About this task – An exact copy of every record below is needed, with all pictures removed.

[[ Records provided open ]]

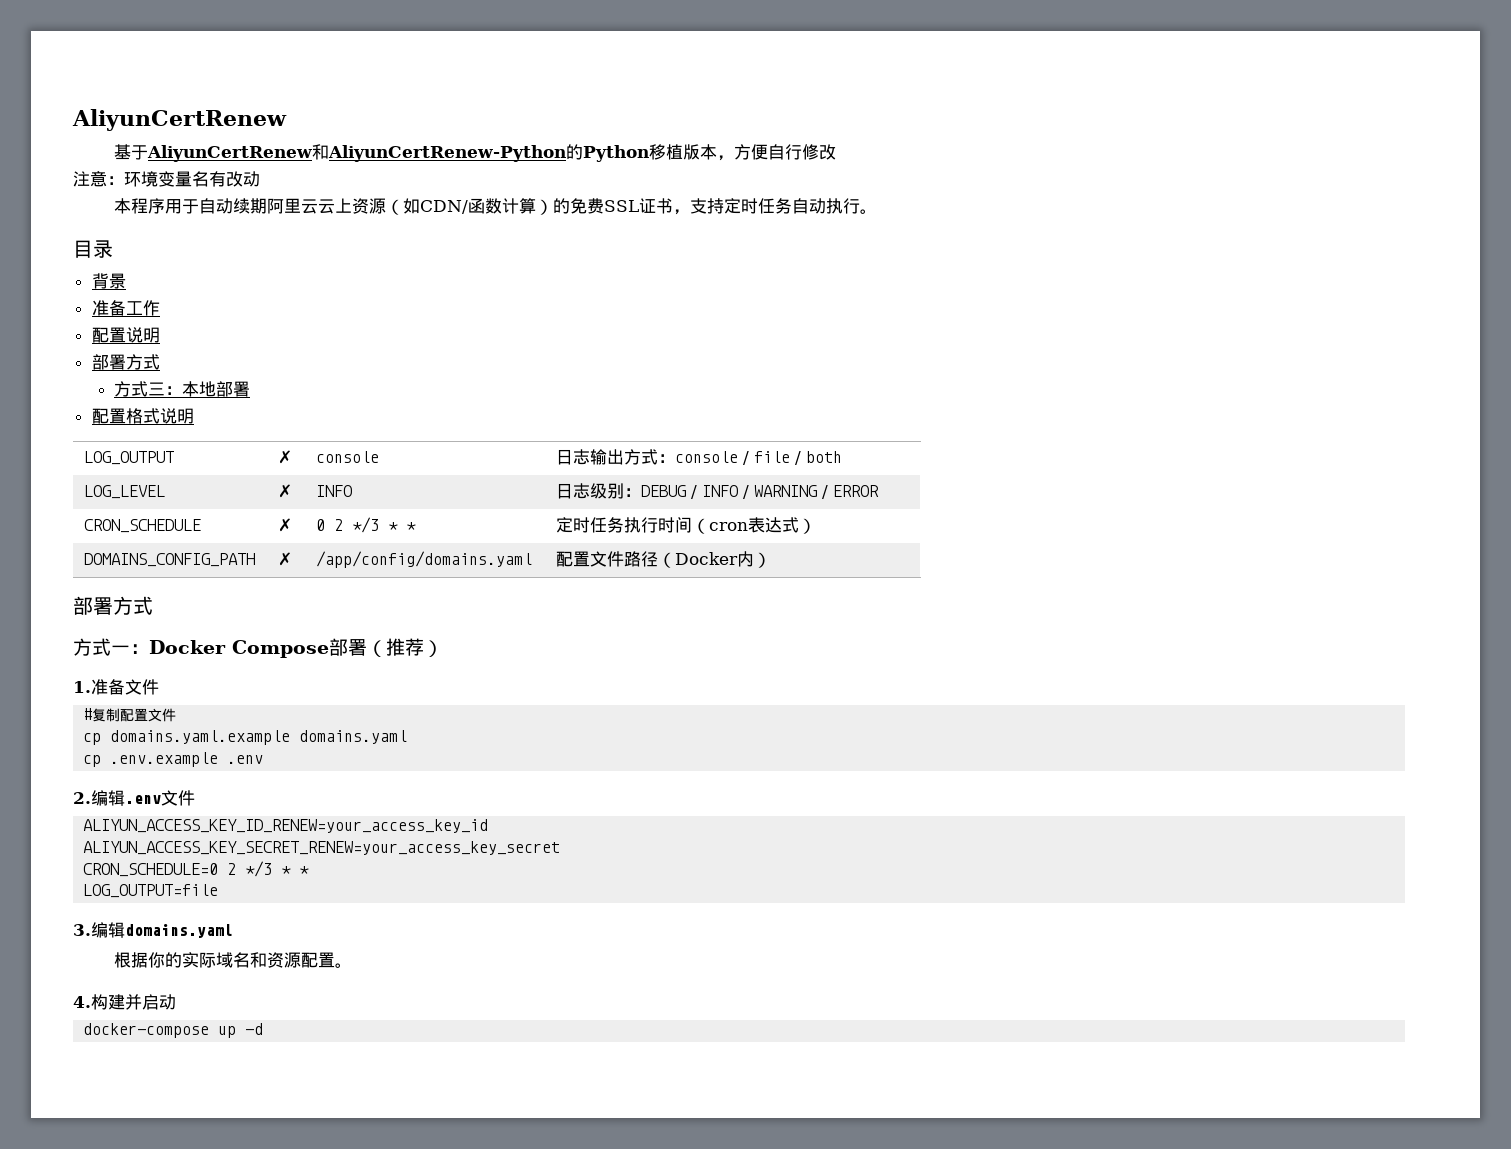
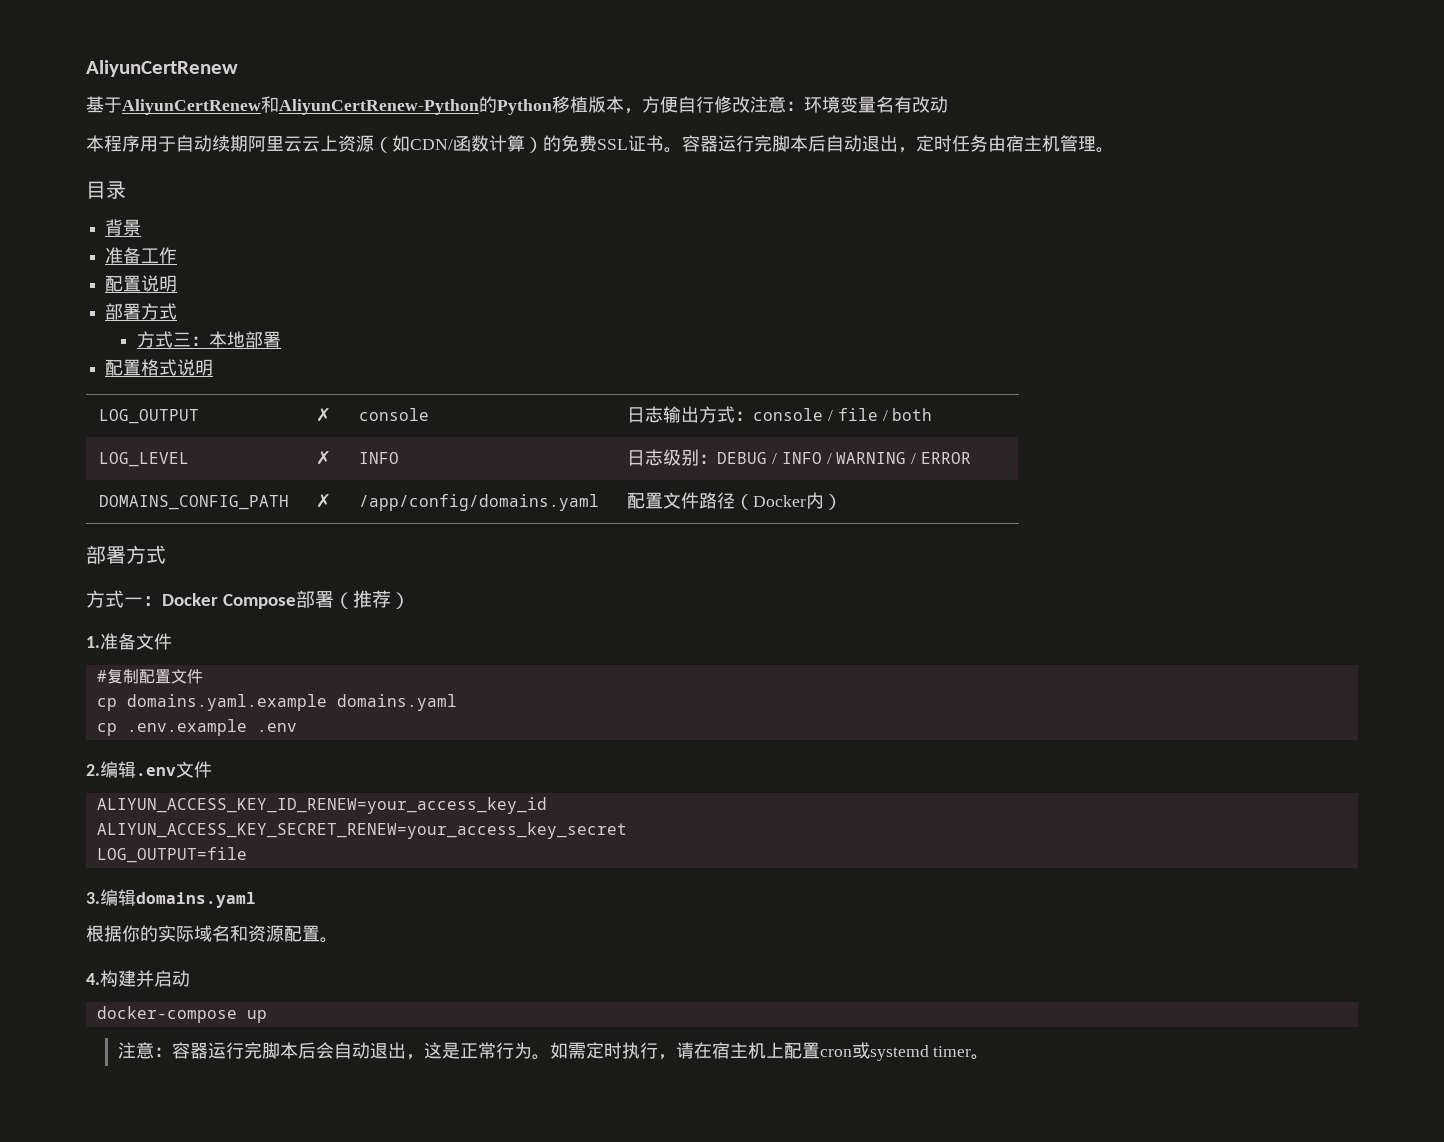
- 基于AliyunCertRenew和AliyunCertRenew-Python的Python移植版本，方便自行修改
- 注意：环境变量名有改动
+ 基于AliyunCertRenew和AliyunCertRenew-Python的Python移植版本，方便自行修改注意：环境变量名有改动
- 本程序用于自动续期阿里云云上资源（如CDN/函数计算）的免费SSL证书，支持定时任务自动执行。
+ 本程序用于自动续期阿里云云上资源（如CDN/函数计算）的免费SSL证书。容器运行完脚本后自动退出，定时任务由宿主机管理。
- CRON_SCHEDULE | ✗ | 0 2 */3 * * | 定时任务执行时间（cron表达式）
- CRON_SCHEDULE=0 2 */3 * *
- docker-compose up -d
+ docker-compose up
+ 注意：容器运行完脚本后会自动退出，这是正常行为。如需定时执行，请在宿主机上配置cron或systemd timer。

[[ Records provided closed ]]

Output of the task –
- 基于AliyunCertRenew和AliyunCertRenew-Python的Python移植版本，方便自行修改
- 注意：环境变量名有改动
+ 基于AliyunCertRenew和AliyunCertRenew-Python的Python移植版本，方便自行修改注意：环境变量名有改动
- 本程序用于自动续期阿里云云上资源（如CDN/函数计算）的免费SSL证书，支持定时任务自动执行。
+ 本程序用于自动续期阿里云云上资源（如CDN/函数计算）的免费SSL证书。容器运行完脚本后自动退出，定时任务由宿主机管理。
- CRON_SCHEDULE | ✗ | 0 2 */3 * * | 定时任务执行时间（cron表达式）
- CRON_SCHEDULE=0 2 */3 * *
- docker-compose up -d
+ docker-compose up
+ 注意：容器运行完脚本后会自动退出，这是正常行为。如需定时执行，请在宿主机上配置cron或systemd timer。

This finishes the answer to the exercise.